Merger combines the resources of both companies behind PLx Pharma’s Aspertec — an FDA-approved aspirin product with antiplatelet efficacy.
Dipexium Pharmaceuticals, Inc. and PLx Pharma Inc., a privately held late-stage specialty pharmaceutical company, announced today that they have entered into a definitive agreement under which PLx Pharma will merge with a wholly-owned subsidiary of Dipexium in an all-stock transaction.
Following closing, Dipexium will be renamed PLx Pharma Inc., and will operate under the leadership of the PLx management team with Michael Valentino serving as executive chairman of the company’s board of directors and Natasha Giordano serving as president and chief executive officer.

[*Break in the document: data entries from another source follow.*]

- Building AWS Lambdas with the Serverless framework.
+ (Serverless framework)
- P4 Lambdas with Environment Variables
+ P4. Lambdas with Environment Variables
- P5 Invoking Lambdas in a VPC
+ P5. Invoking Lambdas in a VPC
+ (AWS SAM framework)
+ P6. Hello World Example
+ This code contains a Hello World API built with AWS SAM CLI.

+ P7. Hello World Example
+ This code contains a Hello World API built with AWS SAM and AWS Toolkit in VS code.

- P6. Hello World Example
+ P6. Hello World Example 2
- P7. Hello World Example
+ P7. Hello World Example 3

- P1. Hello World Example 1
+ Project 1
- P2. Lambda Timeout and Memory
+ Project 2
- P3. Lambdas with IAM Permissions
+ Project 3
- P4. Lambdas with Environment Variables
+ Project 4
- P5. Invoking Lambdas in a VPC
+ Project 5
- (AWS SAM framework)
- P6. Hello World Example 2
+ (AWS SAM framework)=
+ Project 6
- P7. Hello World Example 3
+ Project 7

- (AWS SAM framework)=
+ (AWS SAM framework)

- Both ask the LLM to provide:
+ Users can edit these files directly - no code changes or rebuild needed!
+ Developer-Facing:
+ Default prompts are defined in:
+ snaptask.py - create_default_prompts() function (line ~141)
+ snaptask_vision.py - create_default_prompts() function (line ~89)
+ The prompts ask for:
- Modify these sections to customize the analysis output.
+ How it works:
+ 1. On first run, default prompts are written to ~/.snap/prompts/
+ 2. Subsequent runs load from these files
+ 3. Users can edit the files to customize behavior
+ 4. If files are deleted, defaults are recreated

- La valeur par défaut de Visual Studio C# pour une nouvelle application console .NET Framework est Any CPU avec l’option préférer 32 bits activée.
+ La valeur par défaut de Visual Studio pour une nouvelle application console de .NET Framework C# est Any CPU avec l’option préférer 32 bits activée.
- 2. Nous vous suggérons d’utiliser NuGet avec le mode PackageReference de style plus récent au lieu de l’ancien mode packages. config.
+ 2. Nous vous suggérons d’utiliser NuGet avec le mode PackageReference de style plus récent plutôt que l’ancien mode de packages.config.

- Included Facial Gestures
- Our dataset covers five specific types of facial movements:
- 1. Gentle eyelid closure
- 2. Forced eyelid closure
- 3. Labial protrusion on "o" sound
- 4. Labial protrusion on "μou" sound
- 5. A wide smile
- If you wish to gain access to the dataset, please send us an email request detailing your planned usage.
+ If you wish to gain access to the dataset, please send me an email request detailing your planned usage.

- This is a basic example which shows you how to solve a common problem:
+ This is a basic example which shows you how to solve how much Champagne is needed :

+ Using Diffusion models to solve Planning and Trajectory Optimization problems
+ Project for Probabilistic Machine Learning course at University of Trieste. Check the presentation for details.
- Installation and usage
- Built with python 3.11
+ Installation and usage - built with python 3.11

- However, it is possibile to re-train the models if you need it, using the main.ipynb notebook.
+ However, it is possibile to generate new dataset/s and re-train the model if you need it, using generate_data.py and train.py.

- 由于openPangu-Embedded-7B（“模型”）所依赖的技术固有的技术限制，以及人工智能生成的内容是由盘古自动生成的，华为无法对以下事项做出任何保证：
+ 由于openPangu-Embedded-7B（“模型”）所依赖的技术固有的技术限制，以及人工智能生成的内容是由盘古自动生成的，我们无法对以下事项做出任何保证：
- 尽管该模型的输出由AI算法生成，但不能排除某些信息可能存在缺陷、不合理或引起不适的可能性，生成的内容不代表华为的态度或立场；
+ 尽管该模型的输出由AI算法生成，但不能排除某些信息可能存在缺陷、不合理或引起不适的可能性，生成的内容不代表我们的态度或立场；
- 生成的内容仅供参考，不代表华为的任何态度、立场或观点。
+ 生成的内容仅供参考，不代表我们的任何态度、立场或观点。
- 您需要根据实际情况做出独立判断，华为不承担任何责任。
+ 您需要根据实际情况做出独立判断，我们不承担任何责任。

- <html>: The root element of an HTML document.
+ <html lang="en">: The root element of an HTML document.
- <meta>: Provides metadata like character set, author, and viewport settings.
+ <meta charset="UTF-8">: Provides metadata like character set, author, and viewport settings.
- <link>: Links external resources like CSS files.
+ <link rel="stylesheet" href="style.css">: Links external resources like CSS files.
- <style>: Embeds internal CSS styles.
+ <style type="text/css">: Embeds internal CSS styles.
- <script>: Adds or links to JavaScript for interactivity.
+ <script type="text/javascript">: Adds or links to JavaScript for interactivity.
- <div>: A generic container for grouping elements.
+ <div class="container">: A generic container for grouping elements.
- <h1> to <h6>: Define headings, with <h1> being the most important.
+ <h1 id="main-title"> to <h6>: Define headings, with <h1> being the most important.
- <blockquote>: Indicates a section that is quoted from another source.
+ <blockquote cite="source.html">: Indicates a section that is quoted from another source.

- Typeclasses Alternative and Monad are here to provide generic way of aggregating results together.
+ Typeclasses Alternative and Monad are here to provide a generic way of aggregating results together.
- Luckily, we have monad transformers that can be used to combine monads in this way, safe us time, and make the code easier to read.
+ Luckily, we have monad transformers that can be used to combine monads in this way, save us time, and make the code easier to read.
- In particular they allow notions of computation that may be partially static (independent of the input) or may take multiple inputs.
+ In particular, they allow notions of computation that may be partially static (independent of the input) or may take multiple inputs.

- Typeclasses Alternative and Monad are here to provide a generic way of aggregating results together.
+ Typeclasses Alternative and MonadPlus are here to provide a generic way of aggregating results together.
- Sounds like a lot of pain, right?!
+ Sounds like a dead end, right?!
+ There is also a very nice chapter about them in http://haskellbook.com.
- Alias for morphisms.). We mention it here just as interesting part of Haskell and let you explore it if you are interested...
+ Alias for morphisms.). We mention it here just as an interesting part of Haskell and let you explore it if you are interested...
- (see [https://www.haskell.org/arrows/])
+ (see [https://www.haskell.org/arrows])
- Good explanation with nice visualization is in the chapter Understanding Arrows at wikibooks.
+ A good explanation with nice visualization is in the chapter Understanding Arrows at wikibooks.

The combined company will initially be focused on completion of manufacturing scale-up and label finalization for the previously conditionally approved Aspertec 325 mg aspirin dosage form thereby satisfying the open conditional items, and filing of a supplemental new drug application (sNDA) for Aspertec 81 mg maintenance dose form.
Aspertec is being developed to provide high-risk cardiovascular and neurology patients with more reliable and predictable antiplatelet efficacy as compared to enteric coated aspirin while also reducing the adverse gastric events common in an acute setting.
Giordano said, “This merger will provide PLx Pharma with the initial resources necessary to advance our contemplated development efforts for Aspertec and begin the critical pre-commercialization activities necessary to prepare the market for this important cardiovascular product.”
PLx stockholders will receive newly issued shares of common stock of Dipexium in connection with the merger contemplated by the merger agreement. Dipexium will issue approximately 36 million new shares of its common stock to PLx stockholders under the exchange ratio formula defined in the merger agreement. Upon the closing of the merger, existing PLx stockholders are expected to own 76.75% of Dipexium common shares outstanding and existing Dipexium stockholders are expected to own 23.25% of Dipexium common shares outstanding. The exchange ratio is defined in the merger agreement and is subject to potential adjustment.
The boards of directors of both Dipexium and PLx Pharma have unanimously approved the proposed transaction, which is subject to customary closing conditions, including approval by the stockholders of each of Dipexium and PLx Pharma. The merger is expected to close during the second quarter of 2017, subject to customary closing conditions.